ABOUT THIS EXERCISE>
Filter the records, keeping every line that has the string "weight".
┄┄┄┄┄┄┄┄┄┄┄┄┄┄┄┄┄┄┄┄
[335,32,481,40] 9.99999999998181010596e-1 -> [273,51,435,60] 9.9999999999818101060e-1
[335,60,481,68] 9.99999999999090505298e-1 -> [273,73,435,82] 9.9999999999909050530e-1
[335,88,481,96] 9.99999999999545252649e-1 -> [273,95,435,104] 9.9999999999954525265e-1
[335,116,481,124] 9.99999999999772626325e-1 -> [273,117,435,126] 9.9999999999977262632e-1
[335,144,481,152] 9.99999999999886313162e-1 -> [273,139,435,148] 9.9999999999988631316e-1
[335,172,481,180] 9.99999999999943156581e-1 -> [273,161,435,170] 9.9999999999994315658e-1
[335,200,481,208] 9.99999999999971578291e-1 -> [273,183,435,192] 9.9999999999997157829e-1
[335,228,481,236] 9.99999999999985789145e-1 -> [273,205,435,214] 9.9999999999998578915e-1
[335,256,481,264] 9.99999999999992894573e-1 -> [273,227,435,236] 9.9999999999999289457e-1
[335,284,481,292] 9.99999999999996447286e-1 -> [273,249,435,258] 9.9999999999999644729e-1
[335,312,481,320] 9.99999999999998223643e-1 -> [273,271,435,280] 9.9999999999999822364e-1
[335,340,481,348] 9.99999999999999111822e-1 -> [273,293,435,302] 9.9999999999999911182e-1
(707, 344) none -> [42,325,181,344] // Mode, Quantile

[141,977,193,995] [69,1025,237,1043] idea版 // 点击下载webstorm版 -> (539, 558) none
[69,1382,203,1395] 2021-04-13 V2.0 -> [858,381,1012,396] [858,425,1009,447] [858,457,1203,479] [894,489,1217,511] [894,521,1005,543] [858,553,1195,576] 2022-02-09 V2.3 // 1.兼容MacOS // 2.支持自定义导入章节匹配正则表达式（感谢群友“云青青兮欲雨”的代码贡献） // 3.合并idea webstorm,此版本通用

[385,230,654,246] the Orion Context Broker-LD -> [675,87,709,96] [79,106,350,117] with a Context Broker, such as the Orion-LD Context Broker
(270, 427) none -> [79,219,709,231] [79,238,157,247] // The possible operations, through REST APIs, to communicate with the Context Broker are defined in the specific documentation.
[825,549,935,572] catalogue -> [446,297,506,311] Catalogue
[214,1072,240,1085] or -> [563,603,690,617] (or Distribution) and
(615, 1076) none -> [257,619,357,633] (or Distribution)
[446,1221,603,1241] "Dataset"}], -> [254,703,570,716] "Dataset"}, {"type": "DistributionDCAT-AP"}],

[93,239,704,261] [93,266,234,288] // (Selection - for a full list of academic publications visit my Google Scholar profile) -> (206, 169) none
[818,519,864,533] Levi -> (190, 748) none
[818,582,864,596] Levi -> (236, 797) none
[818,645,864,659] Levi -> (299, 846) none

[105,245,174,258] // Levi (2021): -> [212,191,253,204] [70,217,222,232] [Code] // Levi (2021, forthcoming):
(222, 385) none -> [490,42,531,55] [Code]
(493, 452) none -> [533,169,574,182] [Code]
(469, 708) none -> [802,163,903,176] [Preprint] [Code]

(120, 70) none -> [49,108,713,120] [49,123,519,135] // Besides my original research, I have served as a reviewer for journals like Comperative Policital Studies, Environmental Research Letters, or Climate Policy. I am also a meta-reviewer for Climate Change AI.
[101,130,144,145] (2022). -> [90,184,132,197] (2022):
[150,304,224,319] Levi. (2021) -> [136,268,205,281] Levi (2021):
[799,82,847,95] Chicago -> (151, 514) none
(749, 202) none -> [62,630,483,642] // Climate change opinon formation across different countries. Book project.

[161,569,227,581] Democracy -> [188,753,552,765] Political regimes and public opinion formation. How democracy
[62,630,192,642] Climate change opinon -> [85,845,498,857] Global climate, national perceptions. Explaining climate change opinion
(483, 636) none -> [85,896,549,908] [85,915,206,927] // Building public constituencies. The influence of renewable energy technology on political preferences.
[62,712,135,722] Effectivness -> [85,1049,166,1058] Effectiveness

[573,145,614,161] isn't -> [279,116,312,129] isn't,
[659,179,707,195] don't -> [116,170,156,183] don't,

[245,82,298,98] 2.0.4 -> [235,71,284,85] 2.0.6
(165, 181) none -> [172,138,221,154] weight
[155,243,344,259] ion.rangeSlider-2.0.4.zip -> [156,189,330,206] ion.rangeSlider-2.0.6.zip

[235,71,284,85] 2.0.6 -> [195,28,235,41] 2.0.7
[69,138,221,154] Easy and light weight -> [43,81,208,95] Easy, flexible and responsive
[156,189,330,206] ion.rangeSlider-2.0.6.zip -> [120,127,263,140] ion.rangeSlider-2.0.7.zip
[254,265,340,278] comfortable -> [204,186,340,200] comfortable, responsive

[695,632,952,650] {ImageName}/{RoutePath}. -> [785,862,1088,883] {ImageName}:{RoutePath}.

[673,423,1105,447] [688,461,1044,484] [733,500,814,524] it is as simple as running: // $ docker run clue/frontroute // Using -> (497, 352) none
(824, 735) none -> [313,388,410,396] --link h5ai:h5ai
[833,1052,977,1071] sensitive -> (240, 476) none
┄┄┄┄┄┄┄┄┄┄┄┄┄┄┄┄┄┄┄┄
ANSWER FOR THE TASK>
(165, 181) none -> [172,138,221,154] weight
[69,138,221,154] Easy and light weight -> [43,81,208,95] Easy, flexible and responsive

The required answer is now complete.